One thing I notice in many stories of leaving religious Faith is the pain of telling family members of newfound faithlessness. The United States has no state religion, so religious traditions are passed down solely through family ties. Even the most religiously apathetic are raised in some kind of religious tradition cemented through deep roots in the family. Leaving Faith often means painful breaking with unquestioned family traditions. Fortunately, I never had this problem. I had no deep family traditions to concern myself with. My mother’s parents were the most religious of my family, but they did not successfully pass that tradition down through their children. My grandfather, Papa as everybody called him, died well before I left the Faith. I callously insulted my grandmother’s Faith soon after Papa’s death. I had not yet learned that when religious tradition is insulted, the person who holds the tradition is also insulted. But I am getting ahead of myself.

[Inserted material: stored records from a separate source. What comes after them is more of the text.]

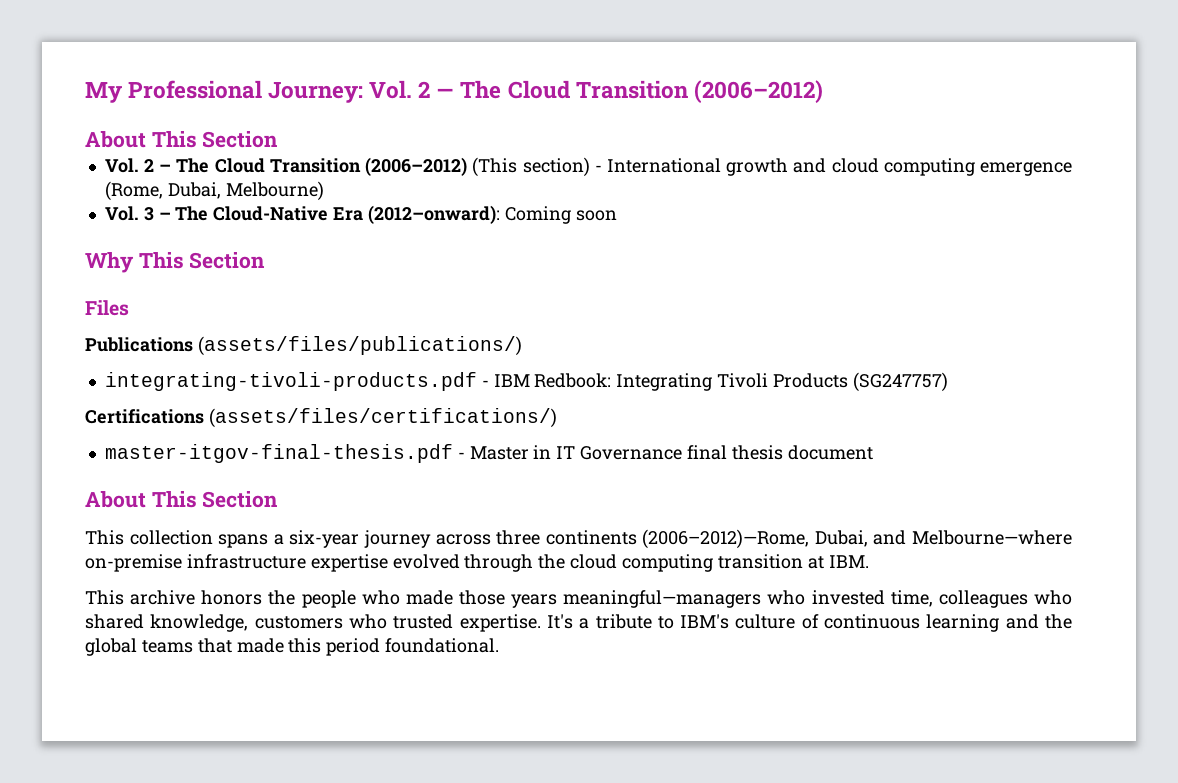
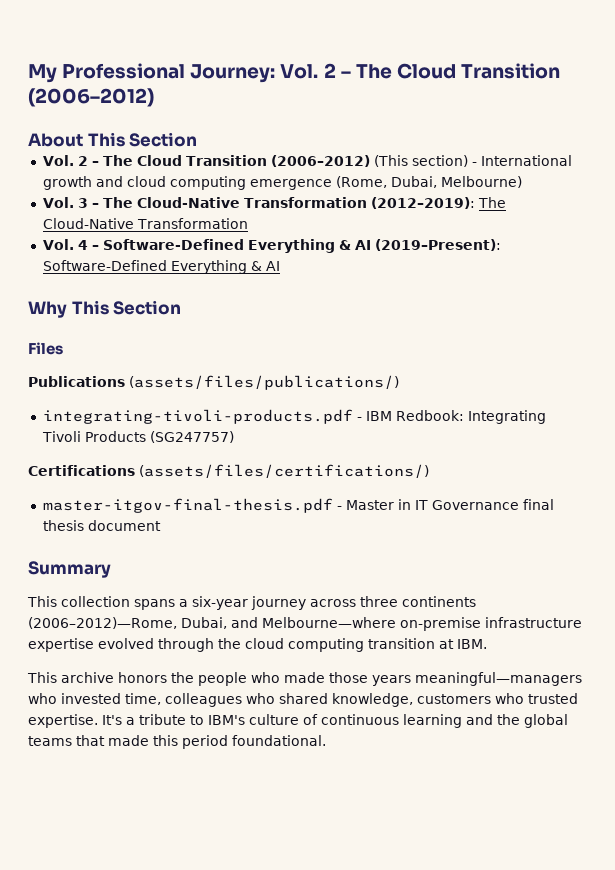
- My Professional Journey: Vol. 2 — The Cloud Transition (2006–2012)
+ My Professional Journey: Vol. 2 – The Cloud Transition (2006–2012)
- Vol. 3 – The Cloud-Native Era (2012–onward): Coming soon
+ Vol. 3 – The Cloud-Native Transformation (2012–2019): The Cloud-Native Transformation
+ Vol. 4 – Software-Defined Everything & AI (2019–Present): Software-Defined Everything & AI
  master-itgov-final-thesis.pdf - Master in IT Governance final thesis document
- About This Section
+ Summary

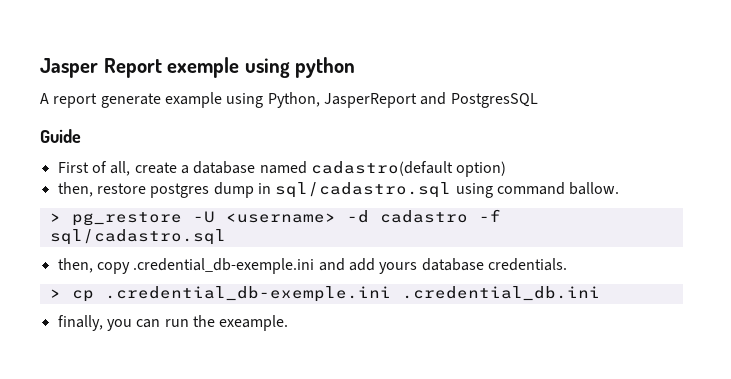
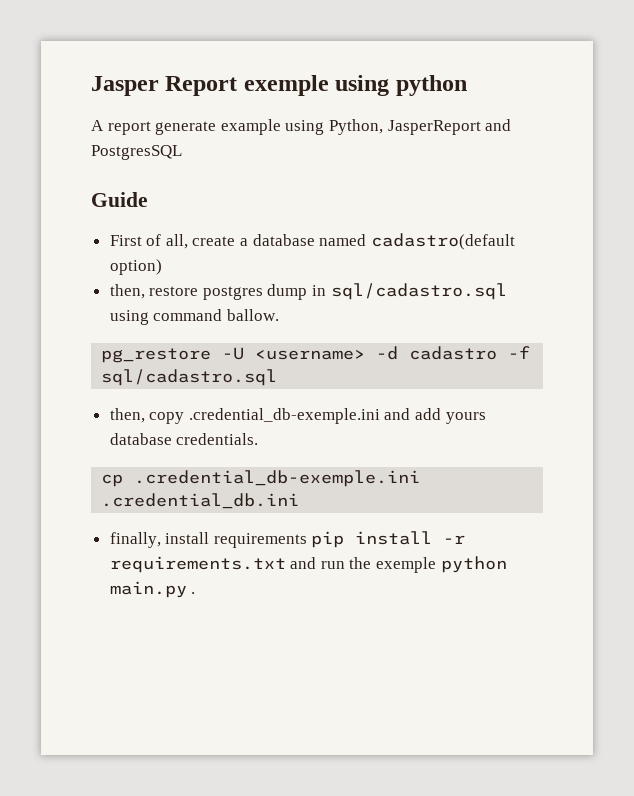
- > pg_restore -U <username> -d cadastro -f sql/cadastro.sql
+ pg_restore -U <username> -d cadastro -f sql/cadastro.sql
- > cp .credential_db-exemple.ini .credential_db.ini
+ cp .credential_db-exemple.ini .credential_db.ini
- finally, you can run the exeample.
+ finally, install requirements pip install -r requirements.txt and run the exemple python main.py .

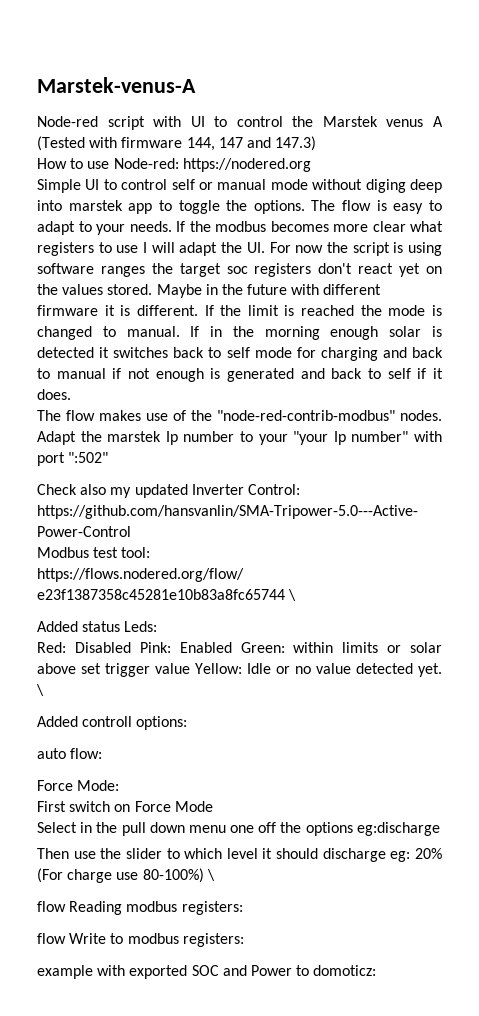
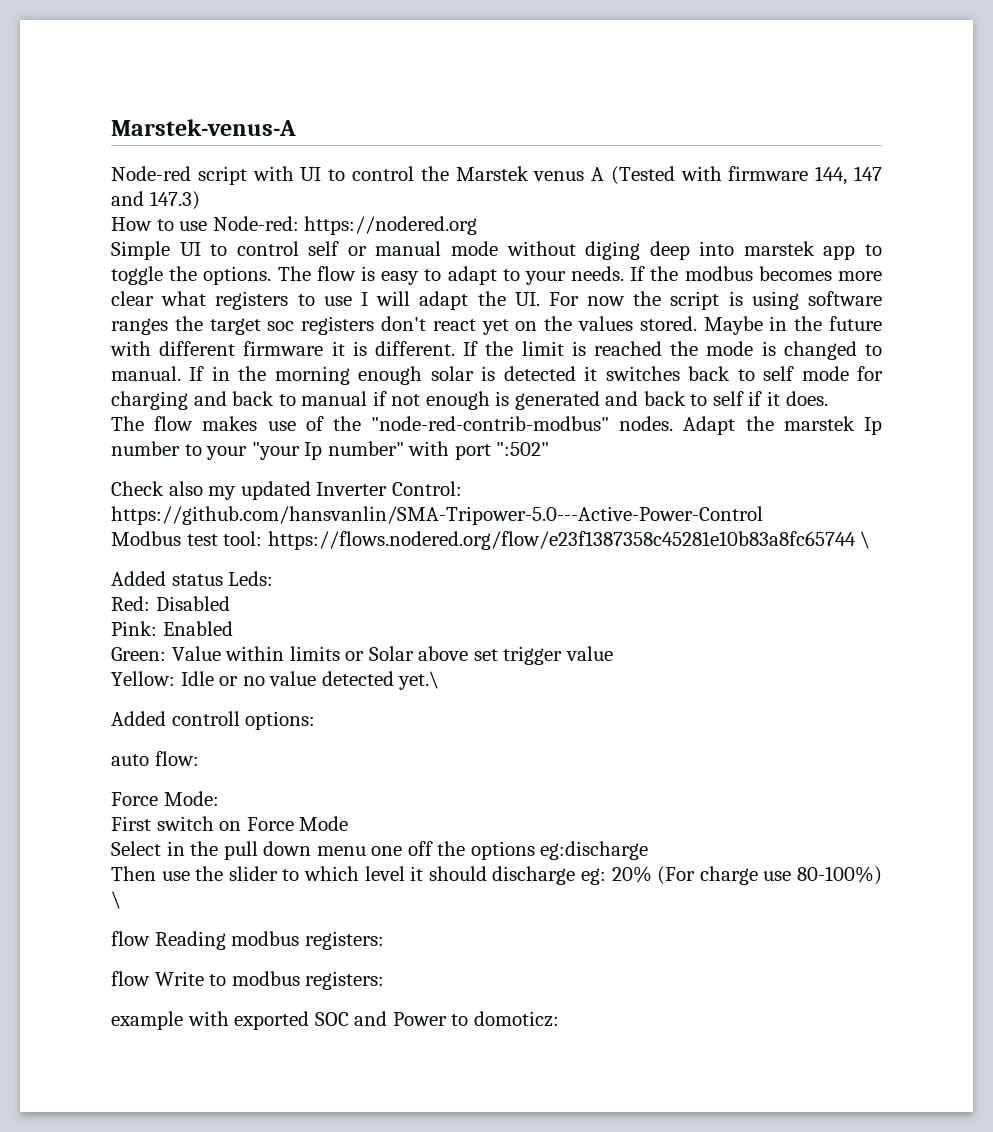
- Red: Disabled Pink: Enabled Green: within limits or solar above set trigger value Yellow: Idle or no value detected yet. \
+ Red: Disabled
+ Pink: Enabled
+ Green: Value within limits or Solar above set trigger value
+ Yellow: Idle or no value detected yet.\

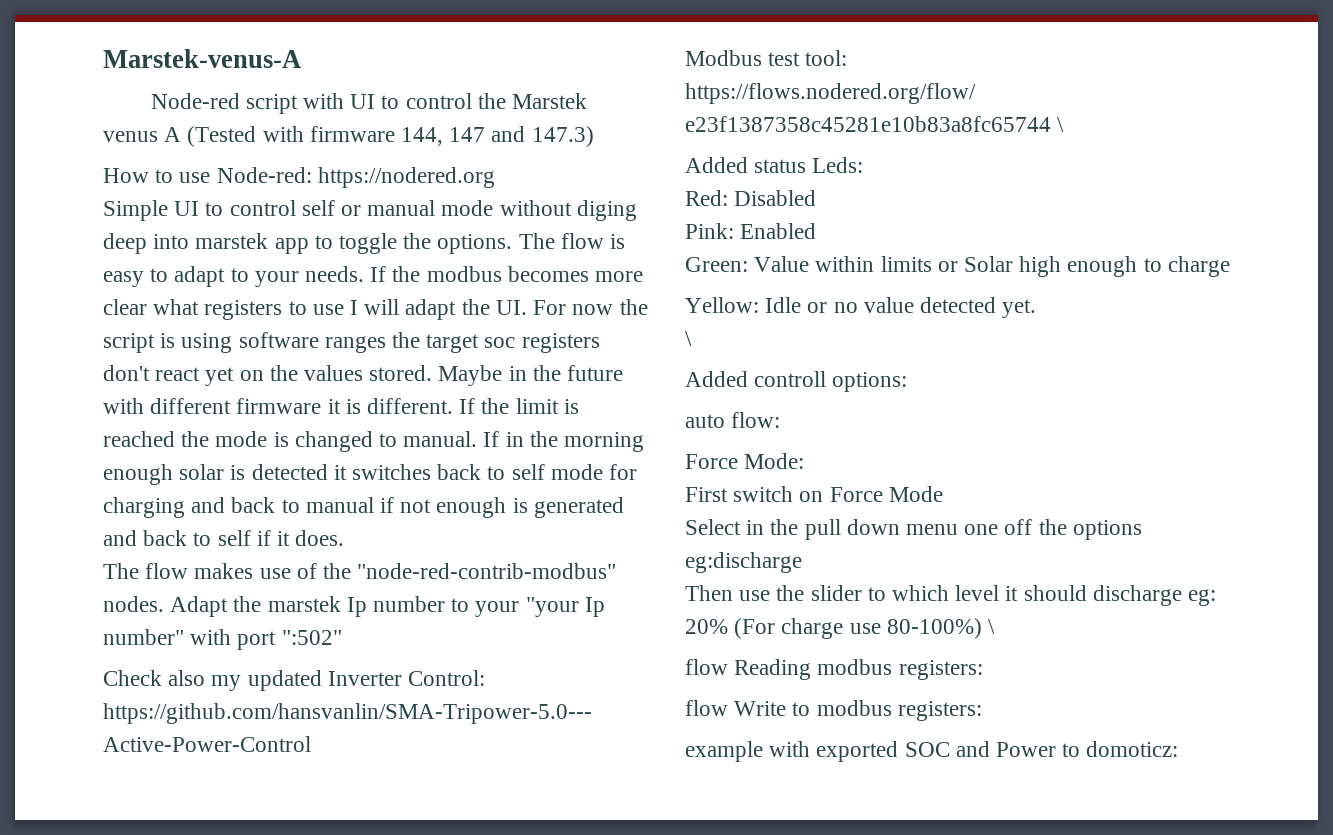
- Green: Value within limits or Solar above set trigger value
+ Green: Value within limits or Solar high enough to charge
- Yellow: Idle or no value detected yet.\
+ Yellow: Idle or no value detected yet.
+ \

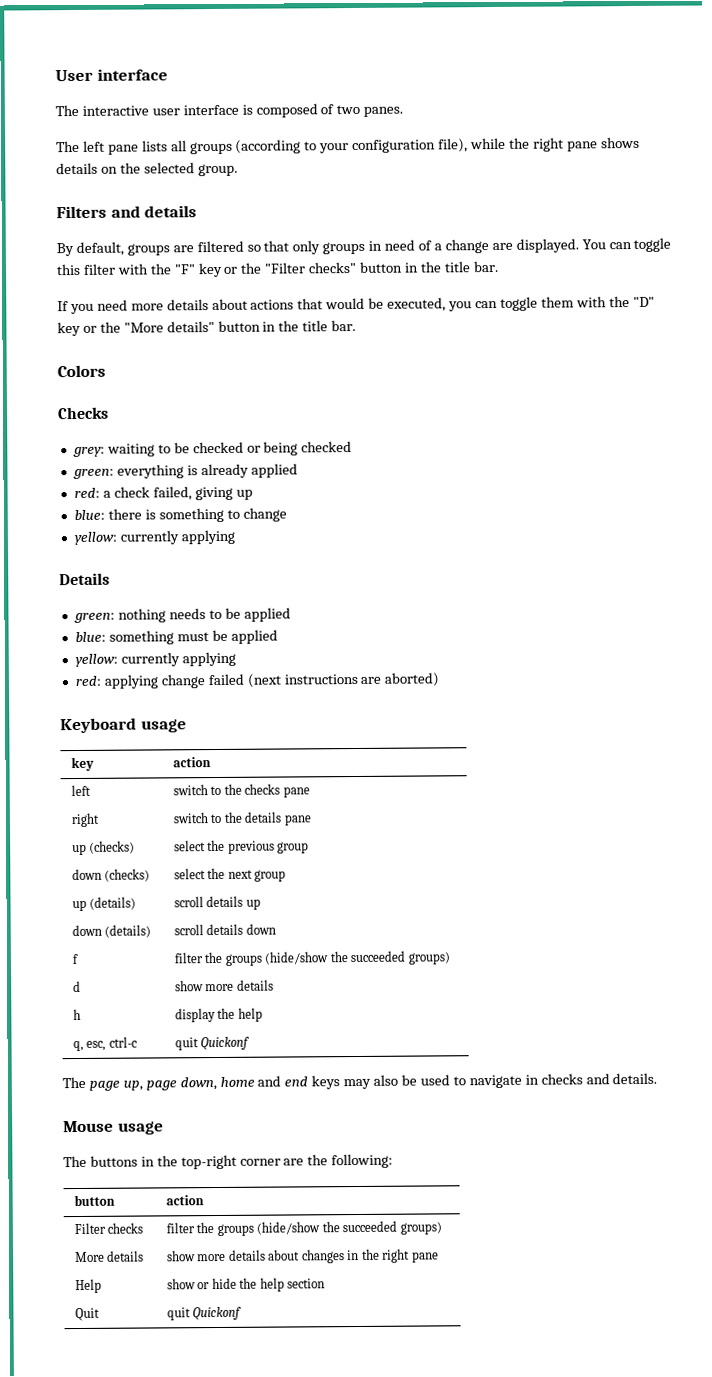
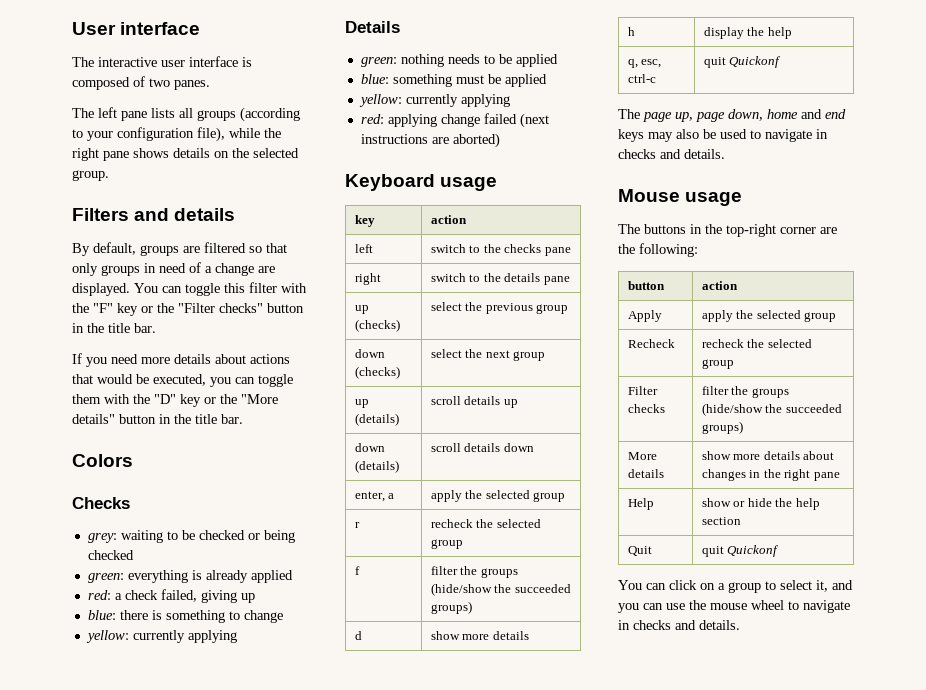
+ enter, a | apply the selected group
+ r | recheck the selected group
+ Apply | apply the selected group
+ Recheck | recheck the selected group
+ You can click on a group to select it, and you can use the mouse wheel to navigate in checks and details.

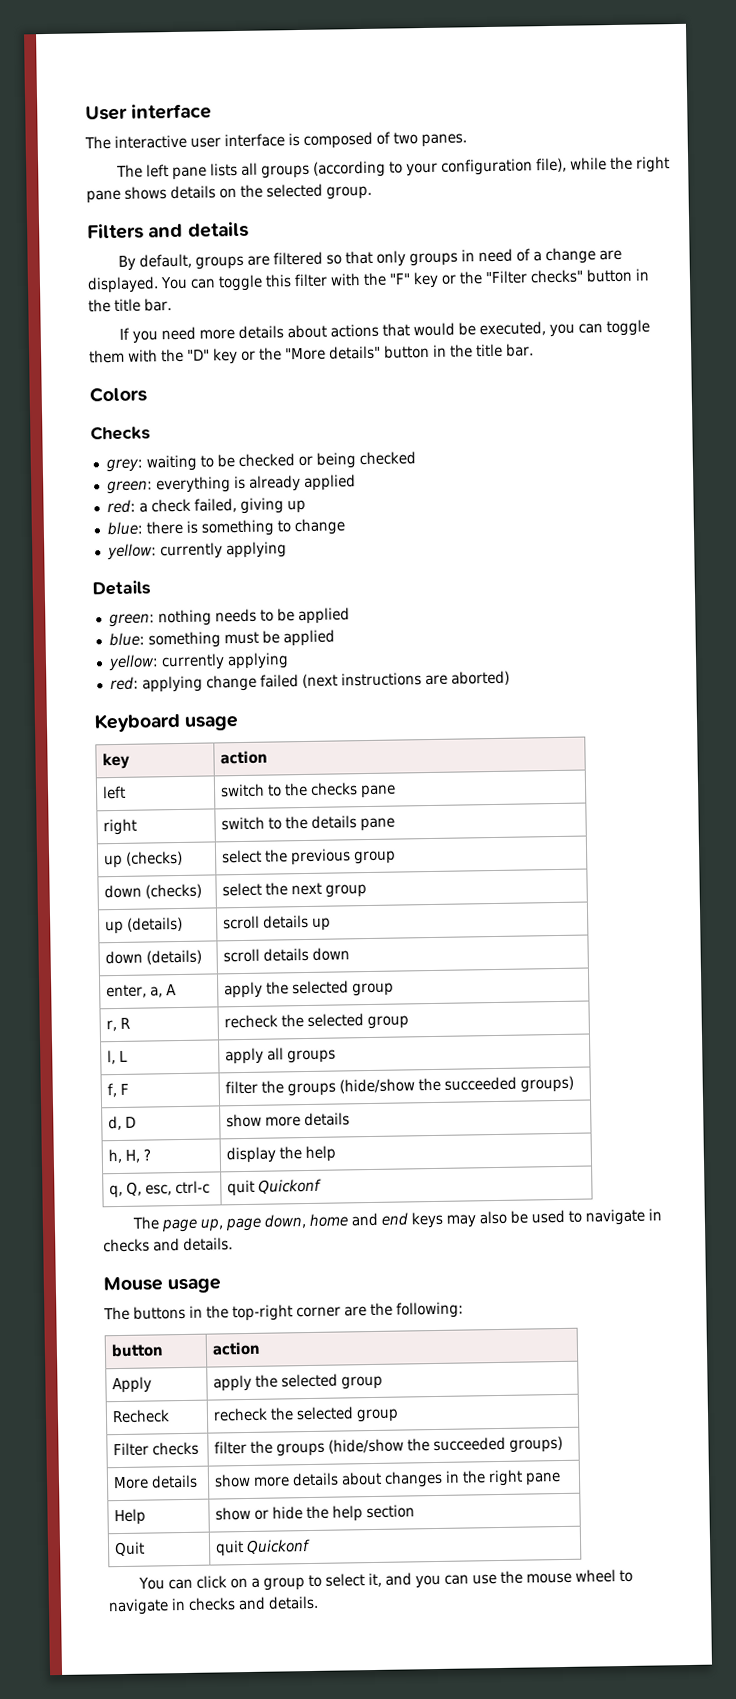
- enter, a | apply the selected group
- r | recheck the selected group
- f | filter the groups (hide/show the succeeded groups)
- d | show more details
+ enter, a, A | apply the selected group
+ r, R | recheck the selected group
+ l, L | apply all groups
+ f, F | filter the groups (hide/show the succeeded groups)
+ d, D | show more details
- h | display the help
+ h, H, ? | display the help
- q, esc, ctrl-c | quit Quickonf
+ q, Q, esc, ctrl-c | quit Quickonf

Mama is the sole torchbearer of any religious tradition in my family. She is still alive and well at 95, and still lives with the rest of my mother’s family in north-central New Mexico. I never felt the burden to tell her that I left the Christian Faith, and although there are other religious people in my family, they do not carry the tradition that Mama failed to pass down. I have some family members who are Protestant Evangelicals. Mama and Papa were strict Catholics.
Mama was born in Cabezon, New Mexico in 1916. Cabezon is a ghost town now, although I have visited the collapsing mud-brick homes of that town many times. It was abandoned around 1940 when the Rio Puerco, the sole source of the town’s water, dried up. Coincidentally, this was when the War was beginning to consume the planet, and work was to be found in Los Angeles. So Mama and Papa moved to Los Angeles and Papa found work by joining the Navy. The strict, Catholic, isolated, Wild West town in New Mexico was abandoned for a new life in the city.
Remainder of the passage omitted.